• **Work required**
Return, exactly and in full, the lines of the records below starting at the one with "(698, 734) none" and ending at the one with "(101, 188) none -> [64,177,100,187] // 1..61", and no other lines.

• **Material for this exercise**
____

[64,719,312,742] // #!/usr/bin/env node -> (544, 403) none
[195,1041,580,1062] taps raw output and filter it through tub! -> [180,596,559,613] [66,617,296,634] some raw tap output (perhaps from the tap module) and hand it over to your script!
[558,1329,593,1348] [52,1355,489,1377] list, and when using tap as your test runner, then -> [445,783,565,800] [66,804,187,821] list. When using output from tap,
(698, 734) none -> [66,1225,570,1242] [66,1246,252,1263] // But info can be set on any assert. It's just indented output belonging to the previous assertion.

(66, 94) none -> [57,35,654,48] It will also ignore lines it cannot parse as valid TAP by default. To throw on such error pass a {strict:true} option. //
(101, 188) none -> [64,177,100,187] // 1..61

____

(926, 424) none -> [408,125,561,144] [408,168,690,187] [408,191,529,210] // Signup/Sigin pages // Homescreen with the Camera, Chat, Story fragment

____

• **Completed exercise**
(698, 734) none -> [66,1225,570,1242] [66,1246,252,1263] // But info can be set on any assert. It's just indented output belonging to the previous assertion.

(66, 94) none -> [57,35,654,48] It will also ignore lines it cannot parse as valid TAP by default. To throw on such error pass a {strict:true} option. //
(101, 188) none -> [64,177,100,187] // 1..61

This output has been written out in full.